Выбрать главу

Про Хайтару я уже говорил, добавить особо нечего. Из деревенских, судьба печальная – о ней как-нибудь после, к работе сызмальства приучен и умом неглубок.

А вот про братцев-поваров расскажу подробнее. Это Амихи и Гайян. Им тогда шестнадцатый год шёл. Ростом они не шибко вышли, зато плотные, в кости широкие, коренастые. Волосы тёмные, глаза чёрно-синие, носы толстые. Очень похожи, но есть разница: у Гайяна на правой щеке жуткий такой шрам белеет. Потом уж узнал я, что ножом его где-то порезали.

Братья в доме господина Алаглани четвёртый год живут, почти сразу их к кухне приставили, и правильно – есть у них к этому делу способность. Они и в город за припасами ходят (господин им лично деньги выделяет и сдачу пересчитывает), и еду готовят, и на кухне убираются. Ребята вообще-то не злые и не вредные, но очень уж мрачные и молчаливые. Если и разговаривают, то друг с другом только, а более никто им не нужен. Пока на этом я о братьях закончу, а потом и до них дело дойдёт, ибо с ними многое будет связано. Теперь же расскажу об Алае – тем более, что подружились мы.

Впрочем, подружились мы не прямо на следующий день, а гораздо позже. Я вообще решил не торопиться с такими делами. Так вот, он меня младше на полгода, в доме он с позапрошлой осени, занимается аптекарским огородом – обычным-то все занимаются, кому Тангиль назначит. Алай же не только целебные травки выращивает, но и собирает их, и сушит под наблюдением Халти, а то и самого господина Алаглани. Там на заднем дворе есть большой такой сарай, в сарае этом как раз травы и сушатся и там же хранятся. Полезный сарай. Но сейчас я не про сарай, а про Алая.

Характер у него оказался приветливый, спокойный, и посмеяться Алай может, но не так, чтобы обидно. По нему заметно, что службой у господина Алаглани очень доволен, из чего я сразу понял, что за душой у него тоже какая-то грустная история. Но хотя Алай не прочь поболтать, о своём прошлом он поначалу совсем не рассказывал. Ну, понятное дело, я и не допытывался. Согласитесь, странно было бы – появился у господина лекаря новый слуга и сразу всем в душу лезет, про всё выспрашивает. То, что я про себя в первый же день всё рассказал, вовсе не значит, что и остальные мне тем же обязаны. Вполне бы мог и не рассказывать, никто бы мне за молчание тумаков не отвесил. Вот молчал же Дамиль. А тем более Хасинайи.

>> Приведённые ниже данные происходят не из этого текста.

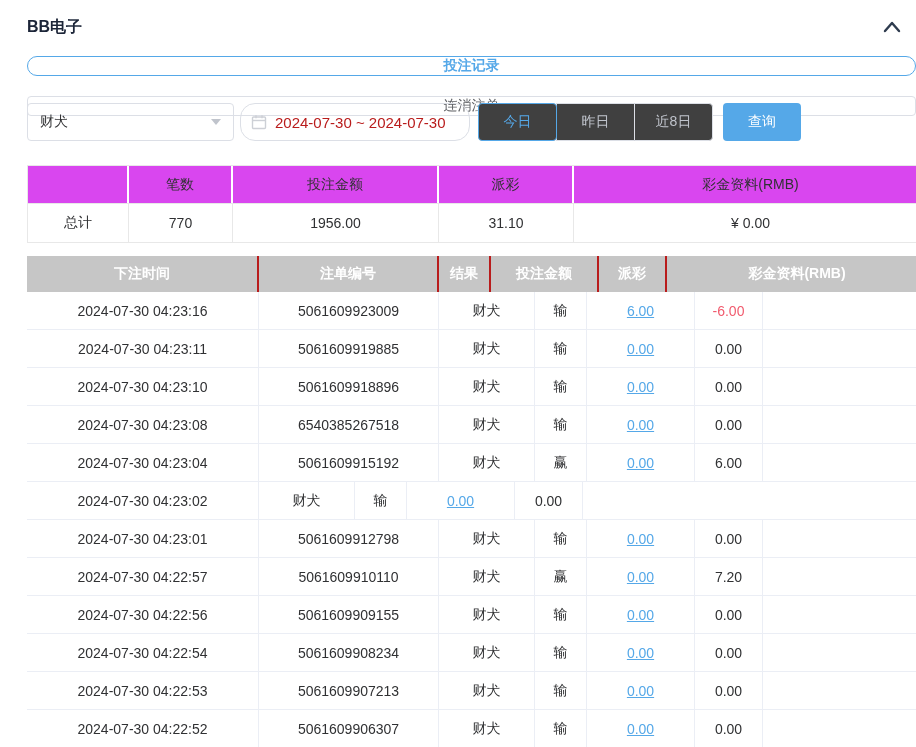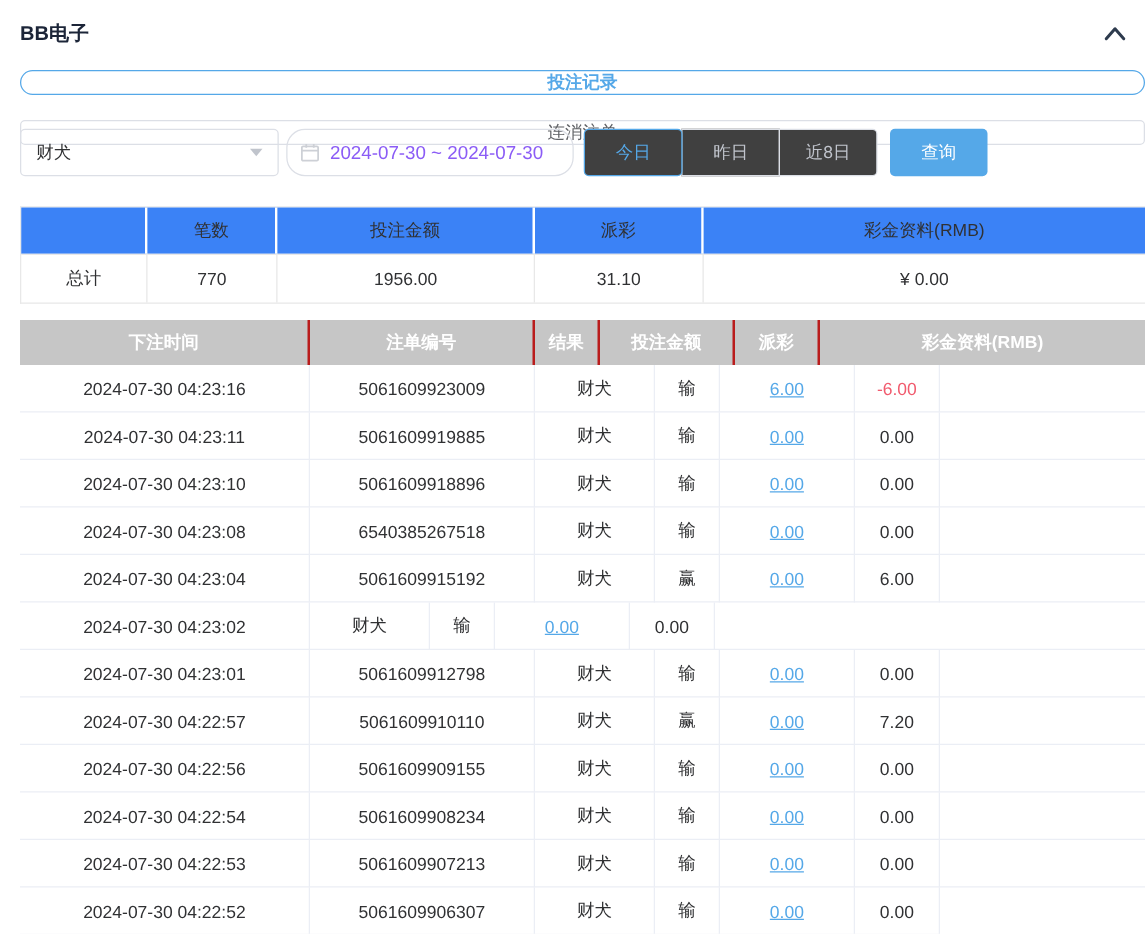--- a/index.html
+++ b/index.html
@@ -16,7 +16,7 @@
   *{box-sizing:border-box;margin:0;padding:0;}
   html,body{width:916px;height:747px;overflow:hidden;background:#fff;
     font-family:"Liberation Sans","DejaVu Sans",sans-serif;color:var(--text-dark);}
-  .page{width:916px;height:747px;padding-left:16px;position:relative;}
+  .page{width:916px;height:747px;padding-left:27px;position:relative;}
 
   
   .panel-header{display:flex;align-items:center;justify-content:space-between;

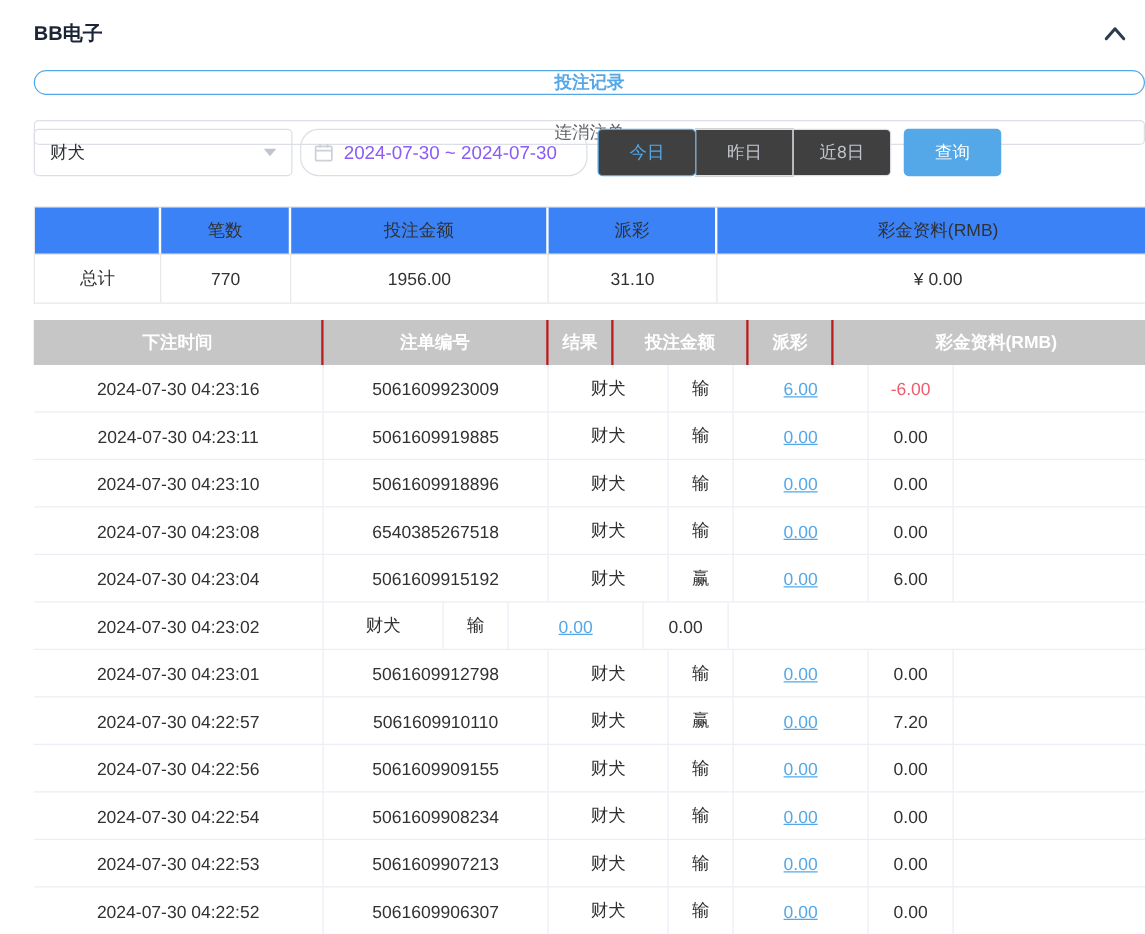--- a/index.html
+++ b/index.html
@@ -38,7 +38,7 @@
   .caret-down{width:0;height:0;border-left:5px solid transparent;border-right:5px solid transparent;
     border-top:6px solid var(--muted);}
   .date-input{width:230px;height:38px;border:1px solid var(--input-border);border-radius:15px;
-    display:flex;align-items:center;gap:8px;padding:0 10px;margin-left:6px;font-size:15px;color:#8b5cf6;cursor:pointer;}
+    display:flex;align-items:center;gap:8px;padding:0 10px;margin-left:6px;font-size:15px;color:#b91c1c;cursor:pointer;}
   .btn-group{display:flex;margin-left:8px;}
   .seg-btn{height:38px;width:79px;background:#404040;border:1px solid var(--input-border);
     display:flex;align-items:center;justify-content:center;font-size:14px;color:var(--muted);

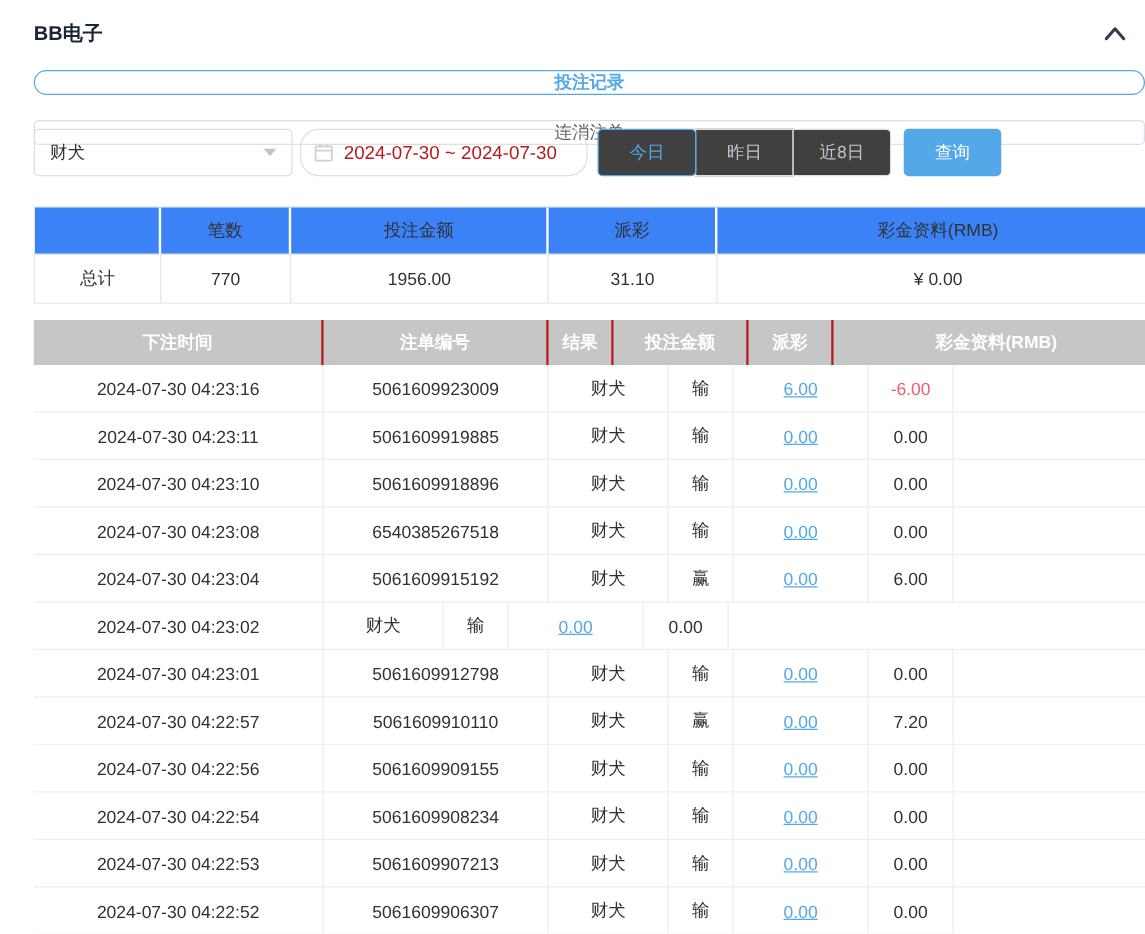--- a/index.html
+++ b/index.html
@@ -52,7 +52,7 @@
   
   .summary{margin-top:24px;width:900px;border:1px solid var(--border-light);border-right:none;}
   .summary .srow{display:flex;}
-  .summary .shead .cell{background:#3b82f6;height:37px;border-right:2px solid #fff;}
+  .summary .shead .cell{background:#d946ef;height:37px;border-right:2px solid #fff;}
   .summary .sbody .cell{height:39px;border-right:1px solid var(--border-light);border-top:1px solid var(--border-light);}
   .summary .cell{display:flex;align-items:center;justify-content:center;font-size:14px;color:var(--text-dark);}
   .summary .cell:last-child{border-right:none;flex:1;}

Теперь про Хасинайи. Так вышло, что в доме это единственная особа женского полу. Лет ей около четырнадцати – точно никто не знает. Ночевала она в отдельной каморке, тоже на первом этаже, но в противоположном крыле. Занималась стиркой и одёжу починяла. Не думайте, что ей работы мало доставалось – во-первых, рвалось на ребятах всё, а во-вторых, все ж растут, даже Тангиль, так что подгонять то и дело приходилось. Вы, наверное, думаете, что я сейчас начну её девичью красоту описывать? А вот ничего подобного! Красоты и в помине не было. Высокая, лицо в конопушках и на лошадиную морду смахивает, глаза глубоко посажены, волосы в пучок забраны, и серые они какие-то, невзрачные. Загар к ней не приставал, но и не было той бледности, которой так гордятся девушки благородных кровей.

Вообще Хасинайи была странной. Ребята её слегка помешанной считали. Не то чтобы совсем дурочкой – но согласитесь, если девка ни с того ни с сего начинает дико ржать или рыдать, или в случайно проходящего мимо может вцепиться и руку прокусить до крови… разве это не странности? Вообще-то чтобы бросалась и кусала – это редко случалась, она всё больше нас шугалась. Нет, ничего подобного! Слова понимала, говорила связно, иногда пела, чаще под вечер, после ужина. Песни простые все, деревенские. Одёжка? Ну, как деревенская девчонка из небогатой семьи одевается, так и она. Я так и не знаю, сама ли она себя обшивала или покупали ей. Да, ещё одна странность за ней числилась – боялась она к воротам подходить и к забору. Вообще лишний раз на улицу старалась носа не казать.

Меня Тангиль ещё на второй день отвёл в сторонку и сказал:

– Ты, Гилар, это… В общем, уж коли ты новичок у нас, то надо тебе знать: Хасинайи обижать никак нельзя!

– Да ты чего? – решил я обиду выказать. – Да разве ж я чего?